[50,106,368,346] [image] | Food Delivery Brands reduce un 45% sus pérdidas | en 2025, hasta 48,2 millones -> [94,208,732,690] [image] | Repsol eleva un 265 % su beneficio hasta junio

■ ■ ■ ■ ■ ■ ■

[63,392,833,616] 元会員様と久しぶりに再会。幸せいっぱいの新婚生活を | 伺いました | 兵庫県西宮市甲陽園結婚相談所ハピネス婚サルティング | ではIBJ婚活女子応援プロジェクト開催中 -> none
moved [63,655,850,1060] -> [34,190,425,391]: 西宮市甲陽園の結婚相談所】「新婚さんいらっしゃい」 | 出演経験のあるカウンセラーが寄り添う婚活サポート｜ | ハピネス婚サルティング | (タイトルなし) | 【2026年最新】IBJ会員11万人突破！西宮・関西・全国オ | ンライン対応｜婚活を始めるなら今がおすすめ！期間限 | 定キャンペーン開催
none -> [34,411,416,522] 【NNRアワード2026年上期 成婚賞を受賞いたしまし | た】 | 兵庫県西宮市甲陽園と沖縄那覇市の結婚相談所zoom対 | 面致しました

■ ■ ■ ■ ■ ■ ■

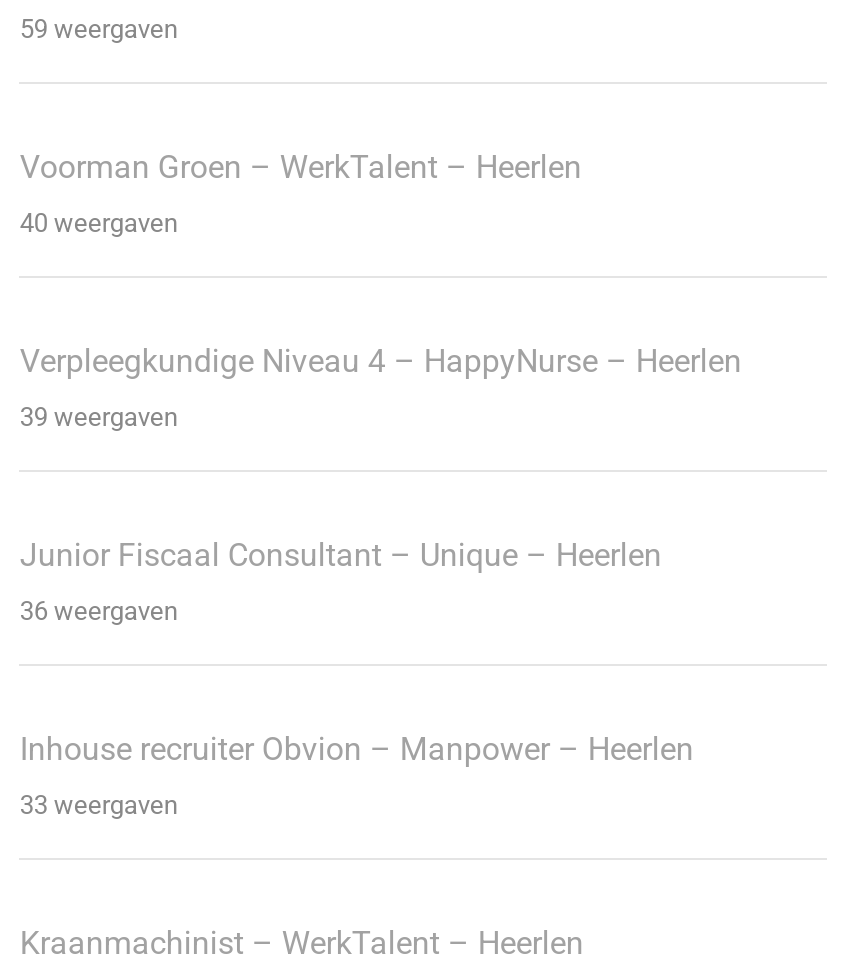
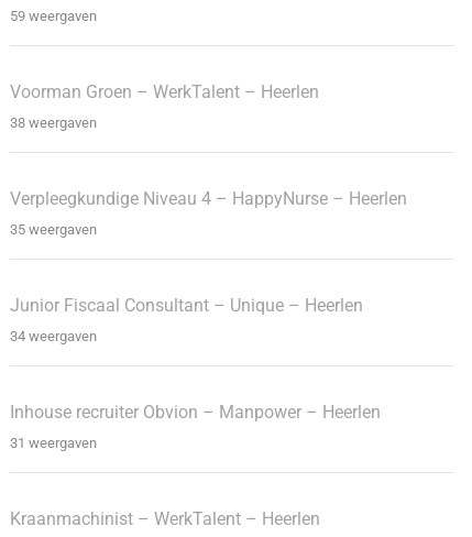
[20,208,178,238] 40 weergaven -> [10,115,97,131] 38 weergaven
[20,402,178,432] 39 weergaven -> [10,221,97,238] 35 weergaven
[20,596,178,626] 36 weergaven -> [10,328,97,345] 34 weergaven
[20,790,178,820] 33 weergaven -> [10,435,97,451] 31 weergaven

■ ■ ■ ■ ■ ■ ■

_To do_. In the records above, which lines hold the string "none"? Copy each one.

_Exercise output_.
[63,392,833,616] 元会員様と久しぶりに再会。幸せいっぱいの新婚生活を | 伺いました | 兵庫県西宮市甲陽園結婚相談所ハピネス婚サルティング | ではIBJ婚活女子応援プロジェクト開催中 -> none
none -> [34,411,416,522] 【NNRアワード2026年上期 成婚賞を受賞いたしまし | た】 | 兵庫県西宮市甲陽園と沖縄那覇市の結婚相談所zoom対 | 面致しました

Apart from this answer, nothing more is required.